友達のいない二人
川崎ゆきお
木下は四十半ばで友達は一人もいない。会社でも孤立している。つきあいをしなくなると、もう誘ってくれない。木下にとり、それは都合のよいポジションを得たことになるからだ。どうせ、お金を得るために働いているのだから、余計なところでエネルギーを使いたくない。
休みの日はお金を使わないように、自転車で町内をぶらぶら走っている。かなり長距離移動する。

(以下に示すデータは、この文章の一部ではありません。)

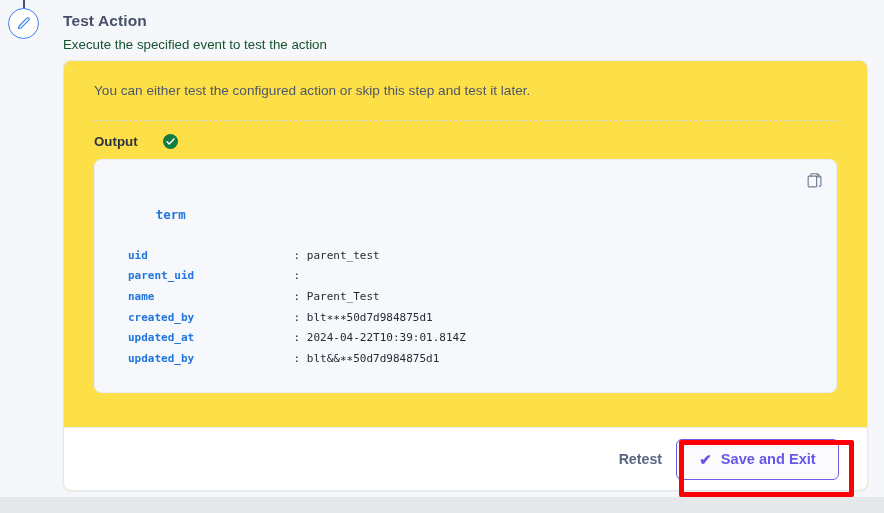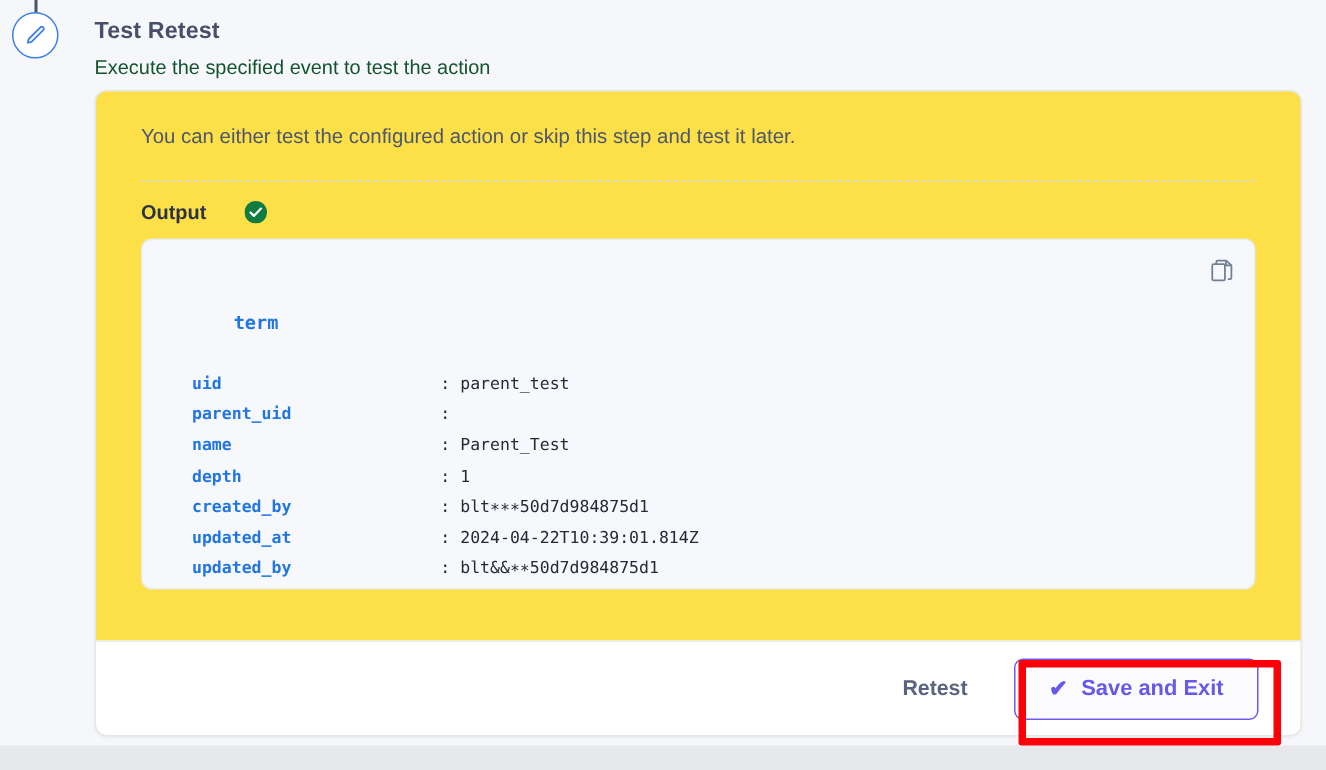"Test Retest" div.section-title { text: Retest -> Action }
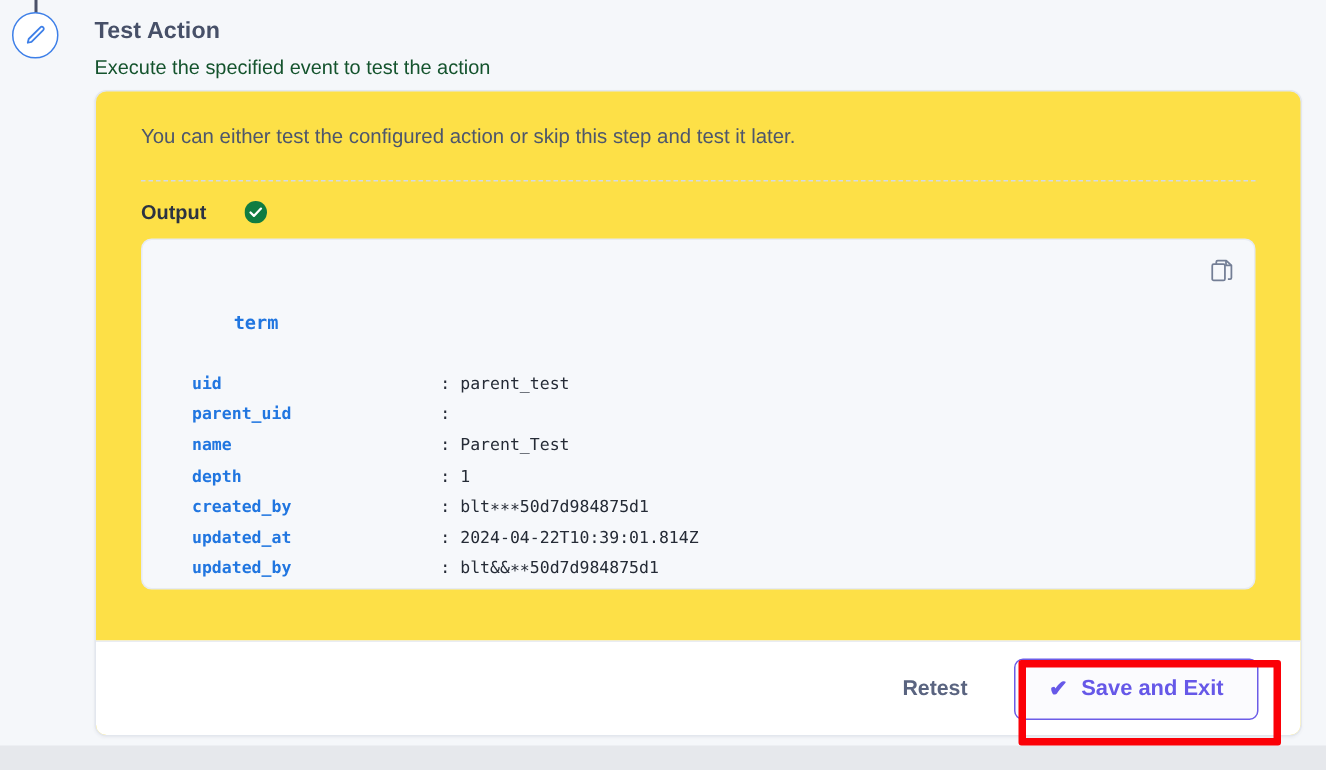"depth : 1" span.code-row { html: <span><span>depth </span><span> : </span><span>1</span></span> -> none }
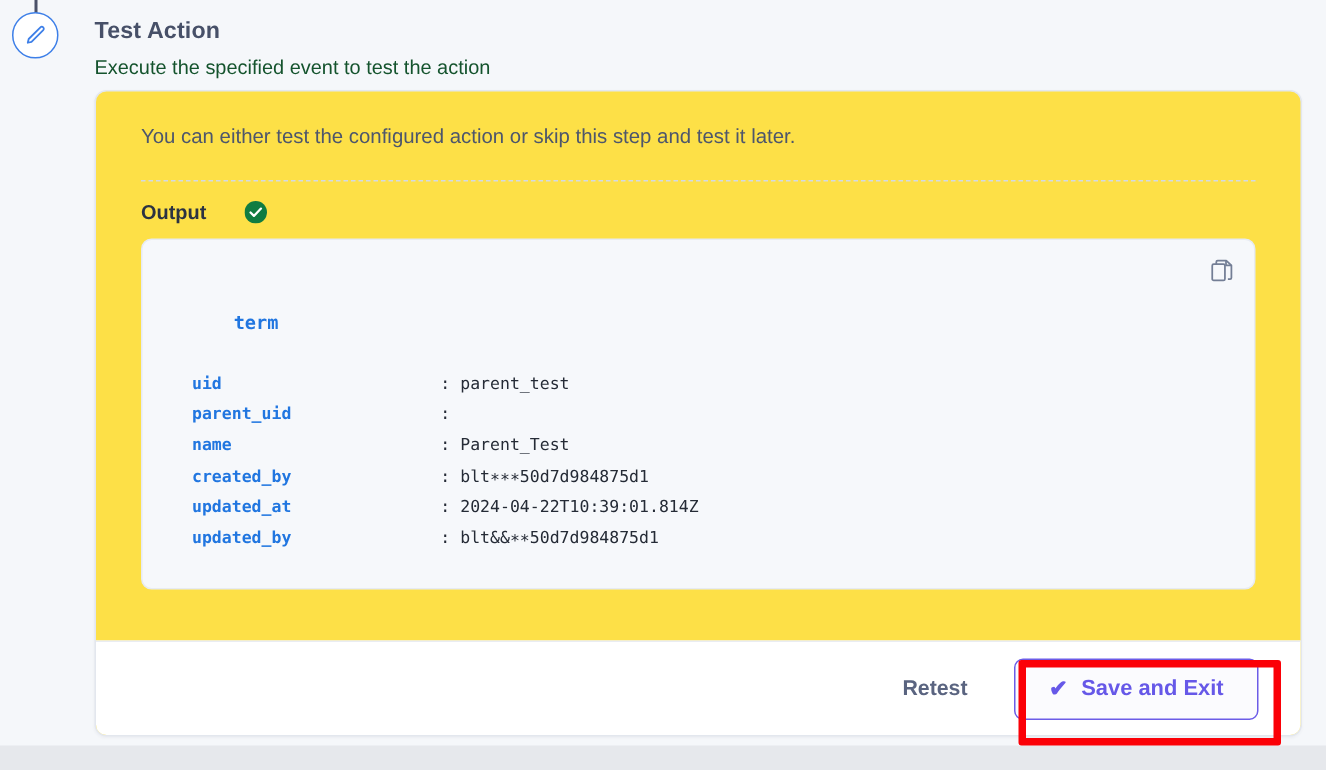"Retest" .card-footer { gap: 27px -> 10px }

この間も自分だけの世界だ。
友達関係に意識的になったのは、旧友が住んでいた家の前を通ったときだ。
立花という。
学生時代からの友達で、数年前までは交流していた。
それが途切れたのは、木下に問題があったわけでも、相手の立花にもない。徐々に住む世界が違ってきたため、学友のような共通する場を失ったからだ。それでも長くつきあっていたのだから、よく持った方だ。
その立花だが、こちらも友達はいない。理由は木下とそっくりだ。
この二人が最後に会話したのは数年前で、このときも久しぶりだった。
木下は話していて疲れてきた。いつも同じ話になり、それに飽きてきているのだ。そして、意見の違いはいつまでも続き、どちらも変化しない。また影響もされない状態になっている。年を食ってくると考え方も固まるためだ。学生時代ほどには会話による変化は望めない。
不毛なわけではないが、一方的に自分のコメントを発しているだけの会話だ。
それで、疲れてしまい、話しても面白くない状態になった。
実はこれはお互い様だった。立花も疲労し、それがピークに達したのか、それ以降二度と会っていない。
むしろ、帰ってから、一人でごそごそしているほうが楽しく、落ち着き、そして何となく充実していた。
そんなことを回想しながら、木下が自転車で走っていると、向こうから、その立花が現れた。同じように自転車に乗っている。しかも同じタイプの自転車で、さらに近づくと、そっくり同じものだった。
立花もそれに気づいたのか、すれ違うとき、「あっ」とだけ声を発した。
木下も、それに同調するかのように「あっ」と発した。
二人は、まだどこかで繋がっている友達なのだ。